I persevered though, compelled by a craving deep inside of me for the yummy garlic-dill sour pickles of Guss’s pickle stall on the Lower East Side of Manhattan and Zabar’s on the Upper West Side and Bubbie’s in upscale health food stores elsewhere. As it turns out, brine pickles are easy. You just need to give them regular attention in the summer heat, when cucumbers are most abundant.

One quality prized in a good pickle is crunchiness. Fresh tannin-rich grape leaves placed in the crock are effective at keeping pickles crunchy. I recommend using them if you have access to grape vines. I’ve also seen references in various brine pickle recipes to using sour cherry leaves, oak leaves, and horseradish leaves to keep pickles crunchy.

The biggest variables in pickle-making are brine strength, temperature, and cucumber size. I prefer pickles from small and medium cucumbers; pickles from really big ones can be tough and sometimes hollow in the middle. I don’t worry about uniformity of size; I just eat the smaller ones first, figuring the larger ones will take longer to ferment.

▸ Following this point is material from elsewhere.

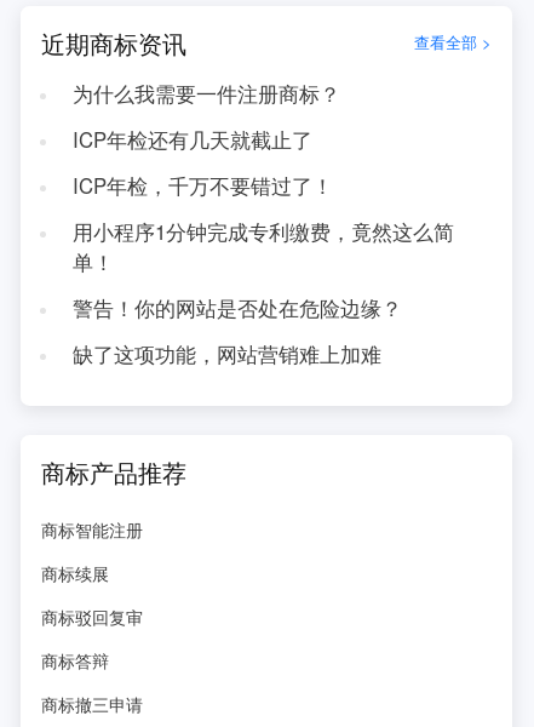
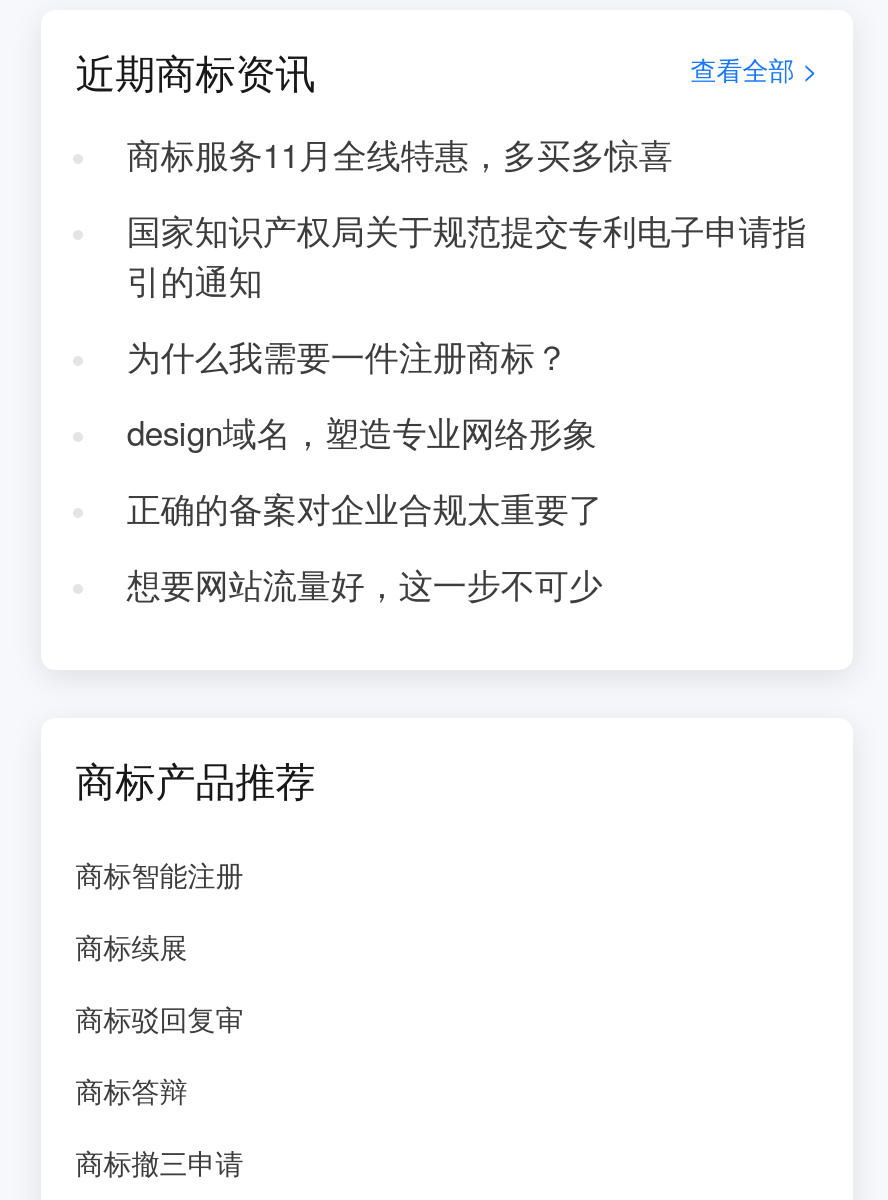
none -> [127,130,807,304] 商标服务11月全线特惠，多买多惊喜 | 国家知识产权局关于规范提交专利电子申请指 | 引的通知
moved [72,79,340,108] -> [127,332,569,380]: 为什么我需要一件注册商标？
[72,125,454,368] ICP年检还有几天就截止了 | ICP年检，千万不要错过了！ | 用小程序1分钟完成专利缴费，竟然这么简 | 单！ | 警告！你的网站是否处在危险边缘？ | 缺了这项功能，网站营销难上加难 -> [127,408,603,608] design域名，塑造专业网络形象 | 正确的备案对企业合规太重要了 | 想要网站流量好，这一步不可少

The strength of brine varies widely in different traditions and recipe books. Brine strength is most often expressed as weight of salt as a percentage of weight of solution, though sometimes as weight of salt as a percentage of volume of solution. Since in most home kitchens we are generally dealing with volumes rather than weights, the following guideline can help readers gauge brine strength: Added to 1 quart of water, each tablespoon of sea salt (weighing about .6 ounce) adds 1.8% brine. So 2 tablespoons of salt in 1 quart of water yields a 3.6% brine, 3 tablespoons yields 5.4%, and so on. In the metric system, each 15 milliliters of salt (weighing 17 grams) added to 1 liter of water yields 1.8% brine.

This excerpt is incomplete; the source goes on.